Article 199 (1) When there exists sufficient probable cause to suspect that an

offense has been committed by a suspect, a public prosecutor, public

prosecutor's assistant officer or judicial police official may arrest said person

upon an arrest warrant being issued in advance by a judge; provided however,

that with regard to offenses punishable with a fine of not more than 300,000

yen (20,000 yen for the time being for offenses other than those under the

Penal Code, the Act on Punishment of Physical Violence and Others and the

Act on Penal Provisions related to Economic Activities), penal detention or a

petty fine, the suspect may only be arrested if the suspect has no fixed dwelling

or if said suspect fails, without a justifiable reason, to make the appearance

provided for in the preceding Article.

(2) If a judge deems that there exists sufficient probable cause to suspect that the

suspect has committed an offense, said judge issues the arrest warrant set

forth in the preceding paragraph, upon the request of a public prosecutor or a

judicial police officer (in the case of a judicial police officer who is a police

official, only a person designated by the National Public Safety Commission or

the Prefectural Public Safety Commission and who ranks as equal to or above

chief inspector; the same applies hereinafter in this Article); provided however,

that this does not apply if the judge deems that it is clearly not necessary to

arrest the suspect.

(3) When asking for the arrest warrant set forth in paragraph (1), a public

prosecutor or judicial police officer must inform the court of all requests or

issuances of arrest warrants, if any, that have previously been made against

the same suspect for the same offense.

50

Article 200 (1) Arrest warrants must contain the name and residence of the

suspect, the charged offense, an outline of the alleged facts of the crime, the

public office or other place where the suspect is to be brought, the period of

validity and a statement that after expiry of the period of validity the arrest

warrant may not be executed but must be returned, the date of issue, and other

particulars as prescribed in the Rules of Court; and the judge must affix their

name and seal to it.

(2) The provisions of Article 64, paragraphs (2) and (3) apply mutatis mutandis to

the arrest warrant.

Article 201 (1) If a suspect is arrested through an arrest warrant, the arrest

warrant must be shown to the suspect.

(2) The provisions of Article 73, paragraph (3) apply mutatis mutandis to cases

where the suspect is arrested through an arrest warrant.
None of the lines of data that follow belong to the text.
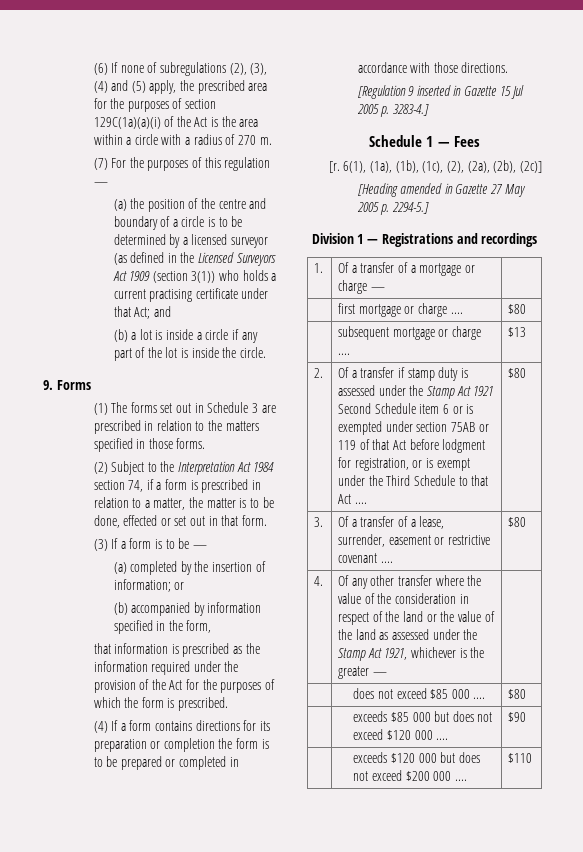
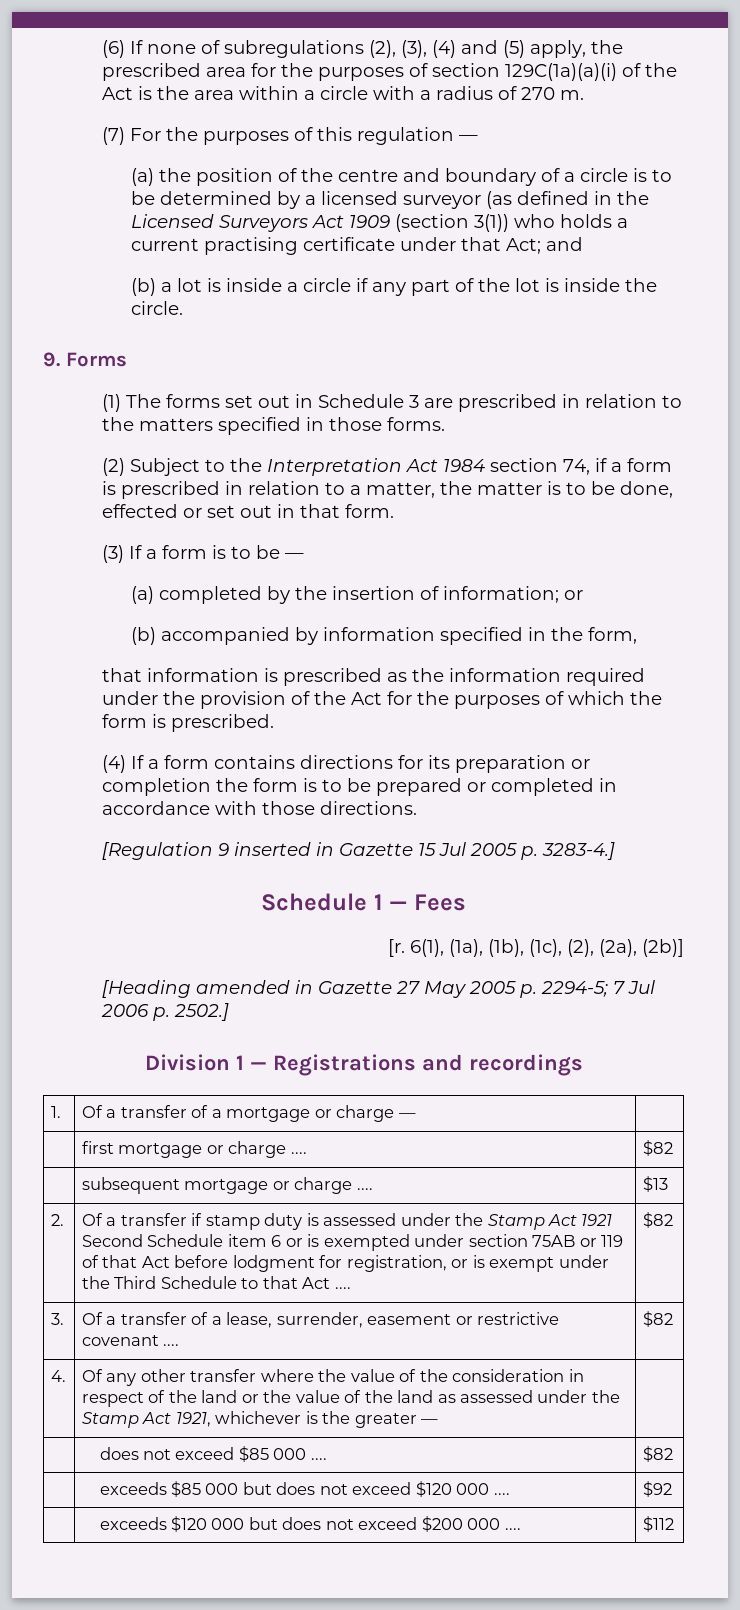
- 6(1), (1a), (1b), (1c), (2), (2a), (2b), (2c)]
+ 6(1), (1a), (1b), (1c), (2), (2a), (2b)]
- [Heading amended in Gazette 27 May 2005 p. 2294-5.]
+ [Heading amended in Gazette 27 May 2005 p. 2294-5; 7 Jul 2006 p. 2502.]
- | first mortgage or charge .... | $80
+ | first mortgage or charge .... | $82
- Of a transfer if stamp duty is assessed under the Stamp Act 1921 Second Schedule item 6 or is exempted under section 75AB or 119 of that Act before lodgment for registration, or is exempt under the Third Schedule to that Act .... | $80
+ Of a transfer if stamp duty is assessed under the Stamp Act 1921 Second Schedule item 6 or is exempted under section 75AB or 119 of that Act before lodgment for registration, or is exempt under the Third Schedule to that Act .... | $82
- 3. | Of a transfer of a lease, surrender, easement or restrictive covenant .... | $80
+ 3. | Of a transfer of a lease, surrender, easement or restrictive covenant .... | $82
- | does not exceed $85 000 .... | $80
+ | does not exceed $85 000 .... | $82
- | exceeds $85 000 but does not exceed $120 000 .... | $90
+ | exceeds $85 000 but does not exceed $120 000 .... | $92
- | exceeds $120 000 but does not exceed $200 000 .... | $110
+ | exceeds $120 000 but does not exceed $200 000 .... | $112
Article 202 If a public prosecutor's assistant officer or a judicial police constable

has arrested a suspect through an arrest warrant, the former must

immediately bring the suspect to a public prosecutor and the latter to a judicial

police officer.

Article 203 (1) When a judicial police officer has arrested a suspect through an

arrest warrant or has received a suspect who was arrested through an arrest

warrant, said officer must immediately inform the suspect of the outline of the

suspected crime and the fact that the suspect may appoint a defense counsel

and then, giving the suspect an opportunity for explanation, said officer must

immediately release the suspect when believing that it is not necessary to

detain the suspect, or must carry out the procedure of referring the suspect

together with the documents and articles of evidence to a public prosecutor

within 48 hours of the suspect being placed under physical restraint when

believing that it is necessary to detain the suspect.

(2) In the case of the preceding paragraph, if the judicial police officer asks the

suspect whether or not the suspect has defense counsel, and if the suspect has

defense counsel, said officer is not required to inform the suspect of the fact

that the suspect may appoint a defense counsel.

(3) When informing a suspect that the suspect is entitled to appoint a defense

counsel pursuant to the provisions of paragraph (1), the judicial police officer

must inform the suspect that a suspect may make a request for appointment of

a defense counsel specifying an attorney, a legal professional corporation or a

bar association, and of the person to which the request must be made.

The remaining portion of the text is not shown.